Continue de lire, jeune homme et peut-être, écris !

J’ai suivi son conseil. J’ai commencé à l’adolescence a griffonner sur du papier volant, à

l’heure ou les ordinateurs n’étaient que chimères. Je prenais une citation connue du style

« Le monde appartient à ceux qui se lèvent tôt » et je la modifiais selon l’humeur du

moment et mon train de vie.de patachon, et cela donnait: « Le monde appartient à ceux qui

se lèvent tôt et c’est parce que je ne suis jamais couché avant l’aube, que rien ne me

réussit. » Plus tard, j’ai été inspiré par un dimanche. Je hais les dimanches avec ses repas,

ses promenades et ses habits, avec ses boutiques désespérément fermées et ses rues

plongées dans un silence maudit flirtant avec la solitude des aînés. Je hais les dimanches

où les parents par la fierté envahis, font parader leurs enfants dans des habits de lumière

qui interdisent aux anges de s’envoler sitôt sortis, en cachant leurs ailes dans des

chemises blanches disciplinaires et transforment les places de jeux urbaines en déserts

amers. Je hais les dimanches de mon enfance. Bienheureux les jours du seigneur

engloutis, jours de grasses pitance et des amis en partance. J’ai cru longtemps qu’ils

étaient des jeudis.

Un peu plus tard pendant mon service militaire, mes camarades ont découvert mes piètres

talents de scribouillard et me voilà investit dans la correspondance pour leurs dulcinées.

J’écrivais des lettres d’amour à des belles que je ne connaissais pas en échange

d’invitation au restaurant. Bien que mes semaines de militaire me furent bénéfiques,

j’essayais de les inciter à devenir les auteurs de mes déclarations d’amour:

Prend la plume et écris-lui si tu l’aimes, avec trois mots et deux phrases un joli poème qui

pourrait avoir pour thème, la beauté, l’éclat et la rareté d’une gemme. Ne lui parle pas de la

froideur des pierres, c’est peut-être une bijoutière. Raconte-lui plutôt l’histoire de ce

légionnaire qui aurait aimé pour ces quelques lignes, être Apollinaire.
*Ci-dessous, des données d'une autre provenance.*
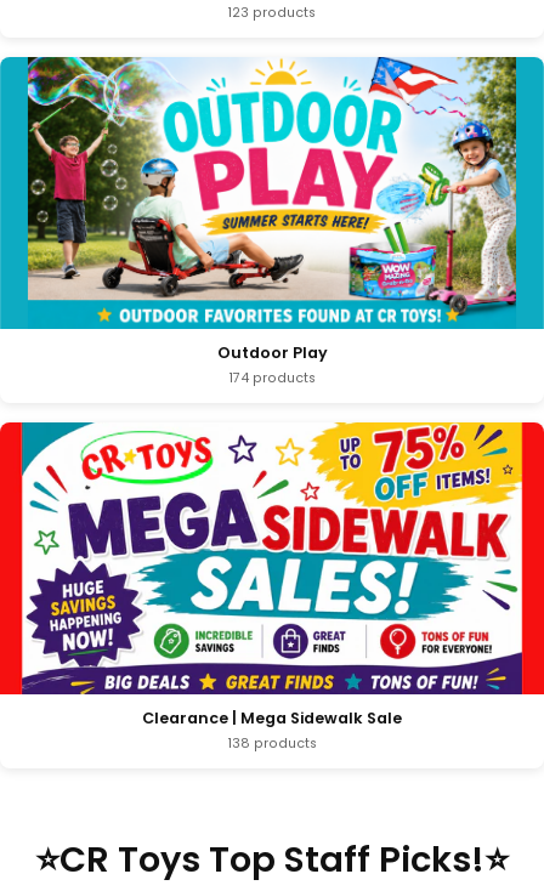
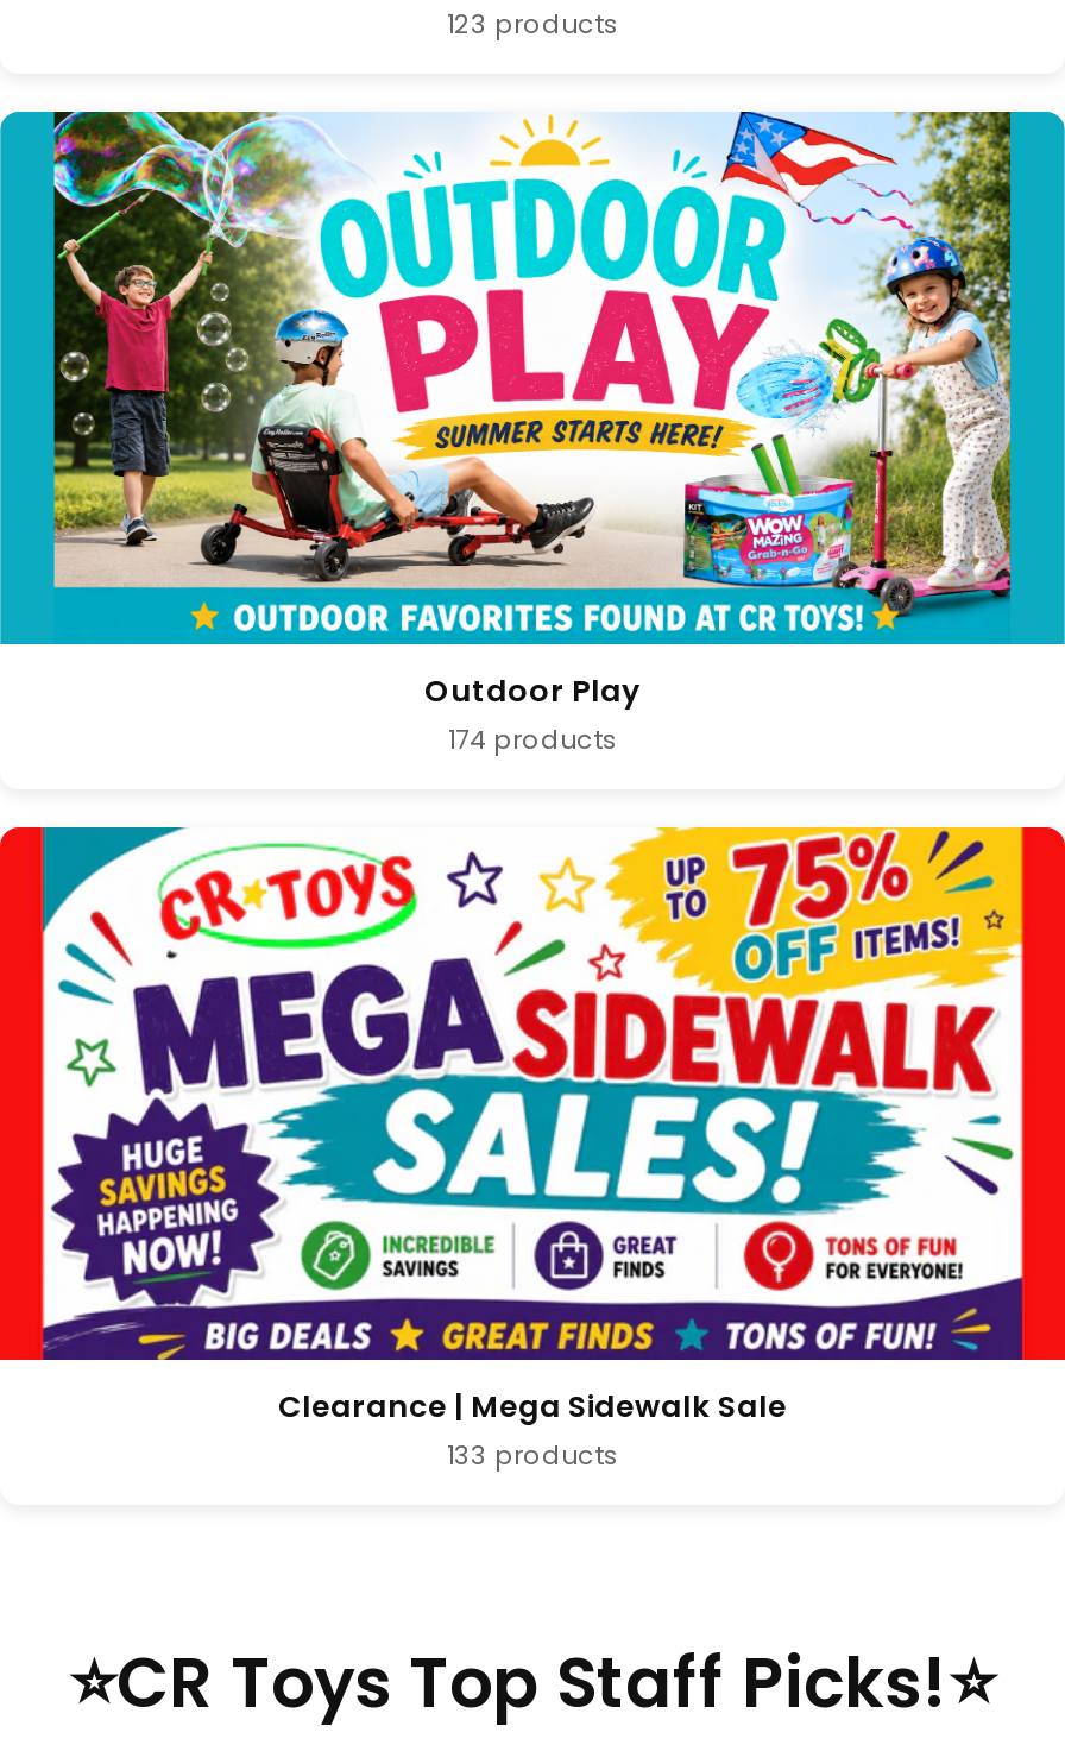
[228,734,316,753] 138 products -> [447,1438,618,1474] 133 products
Mais si vraiment tu

n’as pas l’âme d’un conteur, ni les atouts d’un grand seigneur, alors dis-lui simplement

avec quelle ampleur elle remplit ton coeur de bonheur et je suis certain, te connaissant,

qu’elle saura trouver tes vers attendrissants car même si tu n’es pas Maupassant, elle ne

sera pas insensible à ton amour croissant. C’est un petit ange sans gène qui m’a donné

ses bons conseils pour une reine et bien que tu ne sois pas Verlaine, tu as fait de ton

amour, son domaine.

Les bons conseils du petit ange ont mis fin aux repas gracieux mais l’amitié a été

décuplée.

Aujourd’hui pour une femme, un enfant, pour ceux que j’aime, quand la raison est l’épouse

du bien-être, pour passer le temps, pour le plaisir, quand la félicité atteint son paroxysme,

j’aime sourire. Pour l’homme qui doit mourir, pour cette mère italienne, quand l’affection


compose des vers avec disparaître et naître, pour le passé distant, pour le souvenir, quand

la pensée est humanisme, j’aime attendrir. Pour l’étincelle des yeux jouissants, pour le

frisson sur l’épiderme, quand les mots et l’inspiration s’enchevêtrent, pour séduire, pour

qu’un coeur chavire, pour réjouir, éblouir, pour le bien dire, pour m’épanouir, j’aime écrire.

Je n’ai jamais oublié cet homme, Pierre Boimond parti depuis belle lurette pour là où on va

après, qui m’a fait comprendre que je n’étais pas un cancre et m’a donné envie d’écrire.